**Task objective:** The output is the lines below from the one with "Butter and jam: 4" through the one with "total: 179.77 -> 196.41", both included, printed exactly and with no other line.

=== Recorded data ===

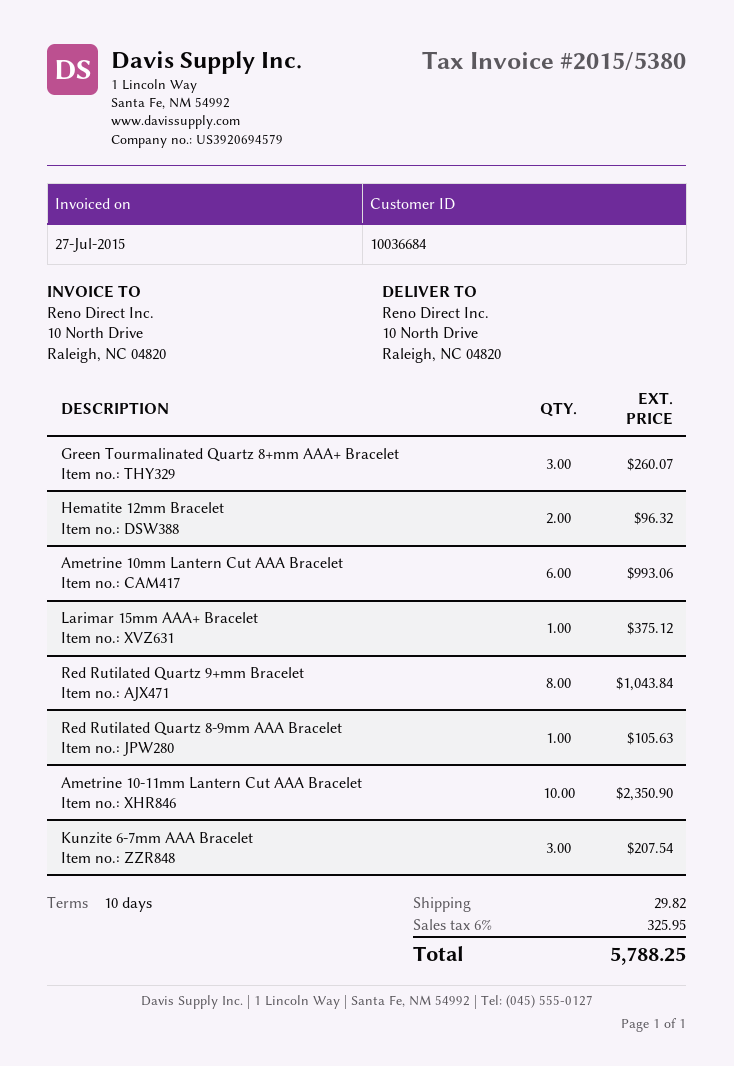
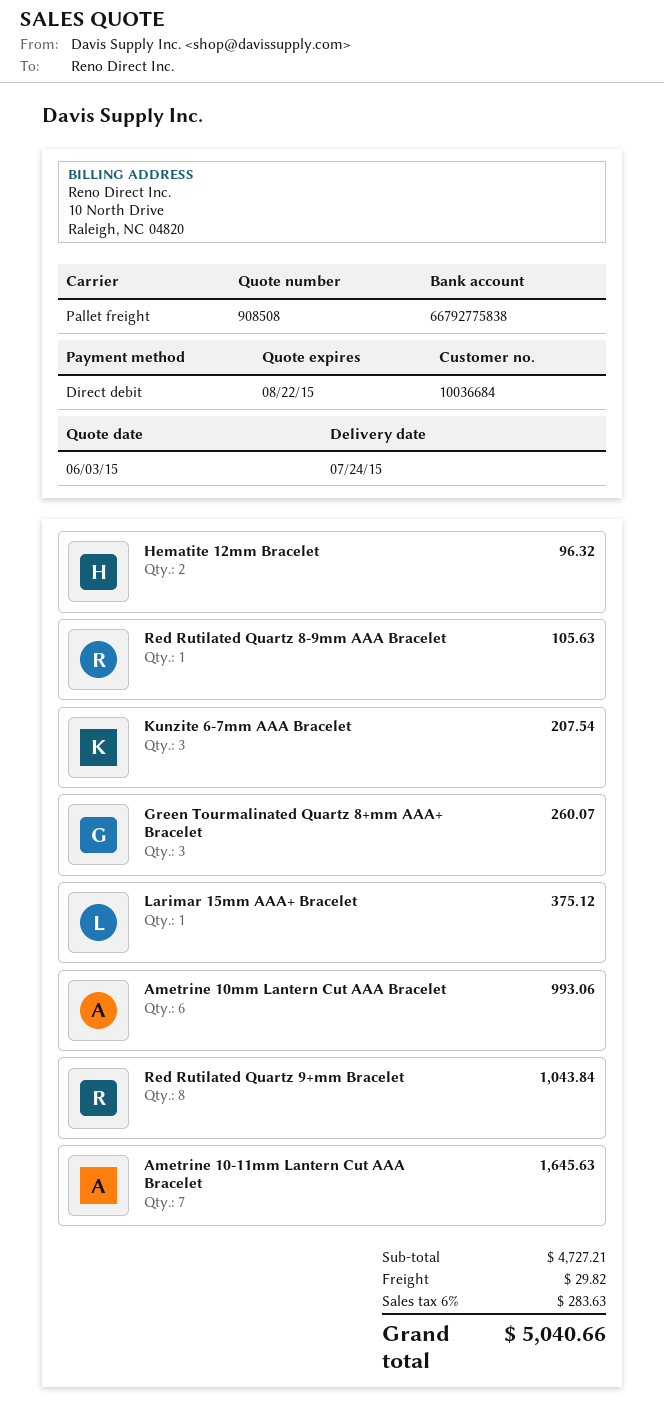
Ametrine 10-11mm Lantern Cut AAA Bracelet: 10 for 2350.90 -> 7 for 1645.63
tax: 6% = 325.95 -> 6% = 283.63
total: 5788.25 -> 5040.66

===
=== Recorded data ===

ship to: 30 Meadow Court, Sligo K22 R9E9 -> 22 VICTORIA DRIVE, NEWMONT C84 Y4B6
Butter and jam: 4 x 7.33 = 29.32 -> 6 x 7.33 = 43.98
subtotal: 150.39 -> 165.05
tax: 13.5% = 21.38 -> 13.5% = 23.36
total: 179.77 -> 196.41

===
=== Recorded data ===

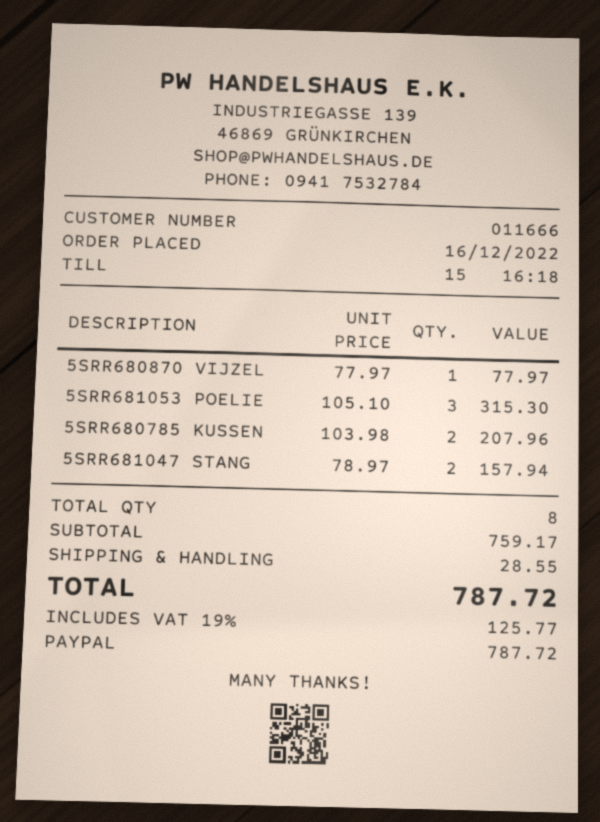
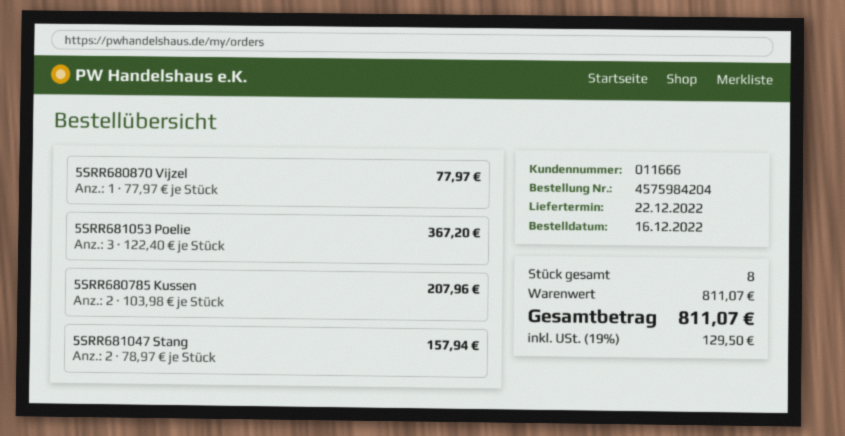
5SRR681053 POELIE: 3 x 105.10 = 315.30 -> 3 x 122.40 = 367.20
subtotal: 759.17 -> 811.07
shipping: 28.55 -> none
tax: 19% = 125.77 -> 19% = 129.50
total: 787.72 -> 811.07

===

**Your response:**
Butter and jam: 4 x 7.33 = 29.32 -> 6 x 7.33 = 43.98
subtotal: 150.39 -> 165.05
tax: 13.5% = 21.38 -> 13.5% = 23.36
total: 179.77 -> 196.41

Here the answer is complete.